If these fundraising totals are at all reflective of support within the Green membership, then the race is likely heading to multiple ballots. Paul has only raised about 29 per cent of all the money donated to candidates in this campaign.
Whoever does emerge as the leader will have to introduce themselves to Canadians. Due in part to their small footprint in the House and their modest support nationwide — polls put the Greens at about six per cent support — the party does not receive much attention at the best of times.
In the midst of a pandemic (and a chaotic U.S. presidential election), few Canadians are likely to be aware that the Greens are even holding a leadership race, let alone who the candidates are.
And that’s part of the problem.
Waning concern over climate change
The environment has long been one of the top concerns for Canadians — except when something deemed more important has been happening.
Ahead of the 2008 federal election, the environment routinely topped polls as Canadians’ number one political issue. This prompted the Liberals under Stéphane Dion to adopt an ambitious environmental plan called the ‘Green Shift’ that proved ill-timed when the financial crisis struck. It took about a decade for the environment to return as a top issue.
Polling by Nanos Research found that at the beginning of 2020, the environment was Canadians’ top concern at 20.5 per cent, followed by jobs and the economy at 15 per cent.
Then the pandemic hit. Over the past month, the environment registered as the top concern for just six per cent of Canadians in Nanos’s polling, behind health care (10.5 per cent), jobs and the economy (16.5 per cent) and the coronavirus (29 per cent).
Until the pandemic is over — and perhaps until the country’s economy has recovered — few Canadians are likely to consider the environment their most important issue.
The impact of this is already being seen in the two provinces that once held so much promise for the Greens.

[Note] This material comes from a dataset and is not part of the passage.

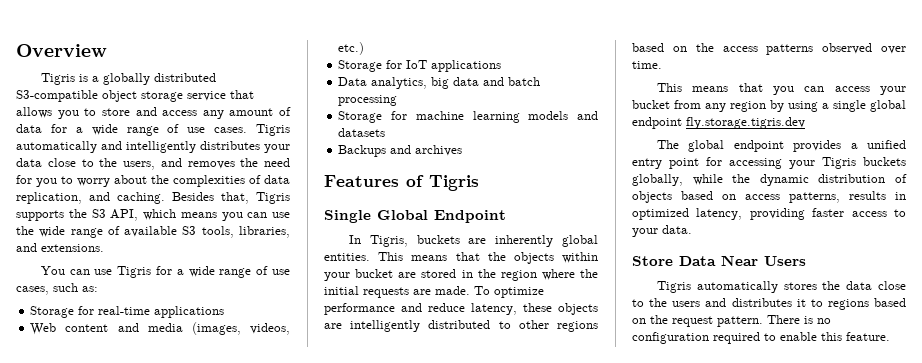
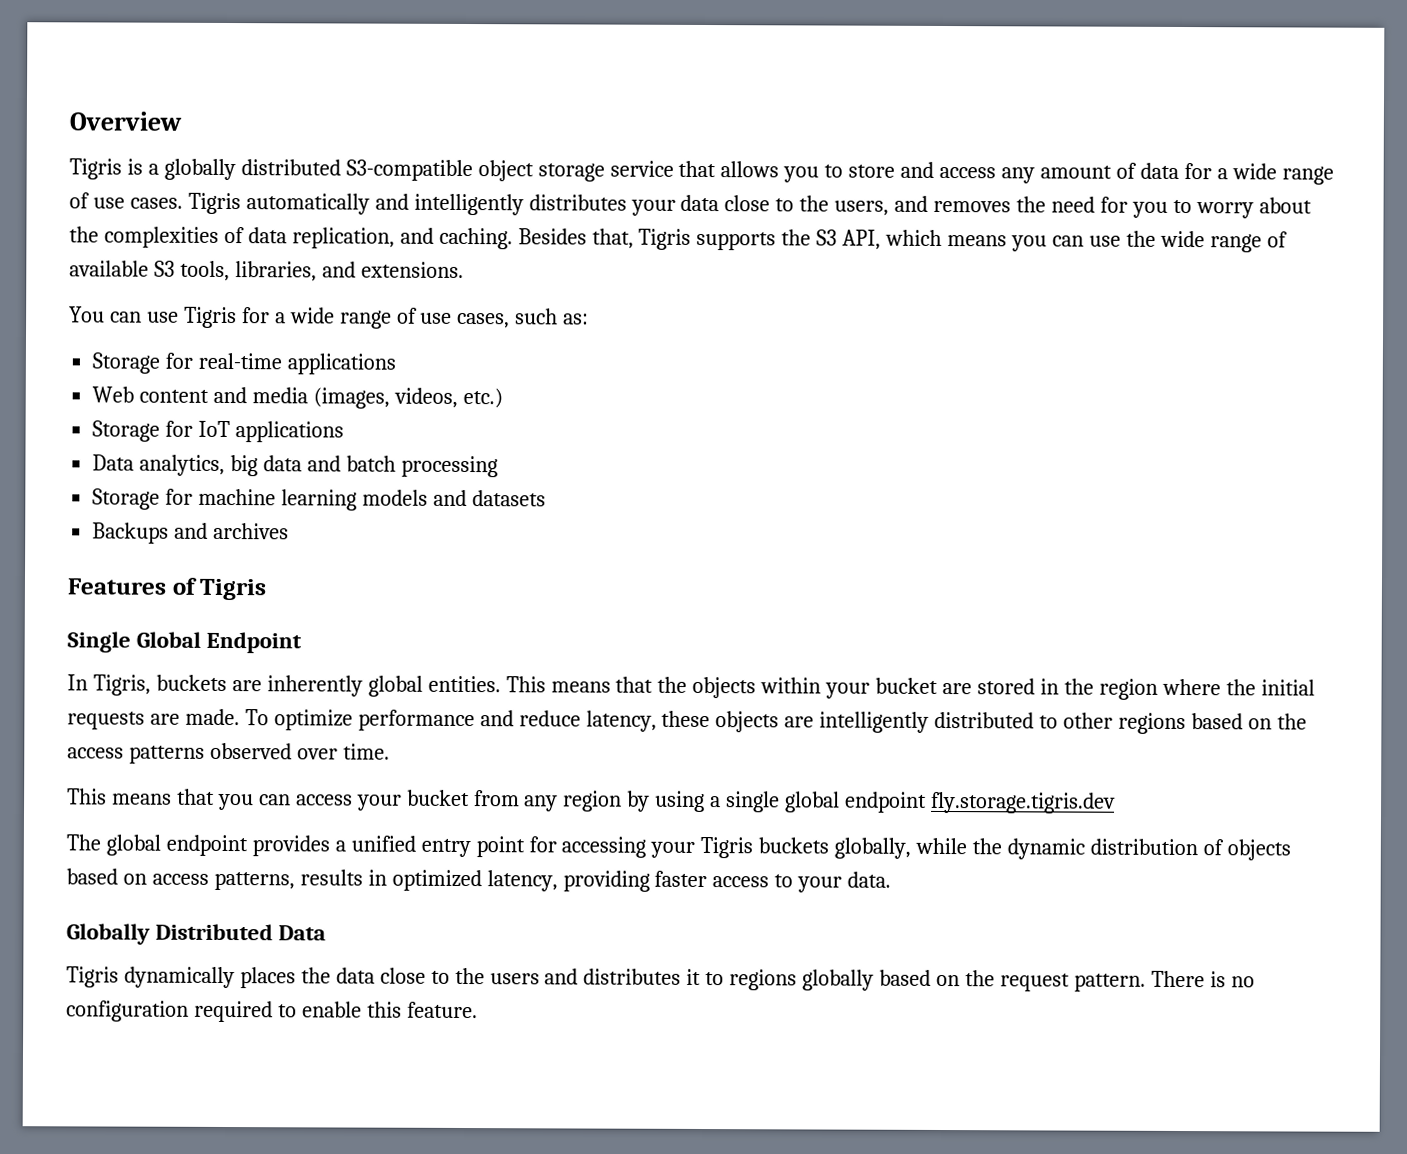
- Store Data Near Users
- Tigris automatically stores the data close to the users and distributes it to regions based on the request pattern.
+ Globally Distributed Data
+ Tigris dynamically places the data close to the users and distributes it to regions globally based on the request pattern.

A warning from the provinces
In last month’s New Brunswick election, the Greens were only able to increase their share of the popular vote by three percentage points and hold the three seats they won in 2018 as the Progressive Conservatives under Blaine Higgs turned a shaky minority into a solid majority government. It might have been a tougher night for the Greens had the Liberals not run such a lacklustre campaign.
In British Columbia, which will hold its election on Oct. 24, polls by Ipsos and Léger found the environment ranking as an issue below the pandemic, the economy, health care and affordability.
Polls also suggest John Horgan’s New Democrats are likely to turn a fragile minority into a big majority government. Green support is below where it was in the 2017 provincial election and there is a serious possibility that the Greens could lose seats in this election. That would be a first in Canada — no one elected as a Green has yet failed to secure re-election.
A federal election that takes place before the pandemic is over, or the economy has recovered, could be as difficult for the federal Greens.
Until things are back to something like normal, it won’t be a terrific political climate for a new Green leader trying to gain some traction with a distracted electorate. For whoever wins, becoming the leader will prove to be the easy part. Becoming a memorable and successful Green leader will be a much bigger challenge.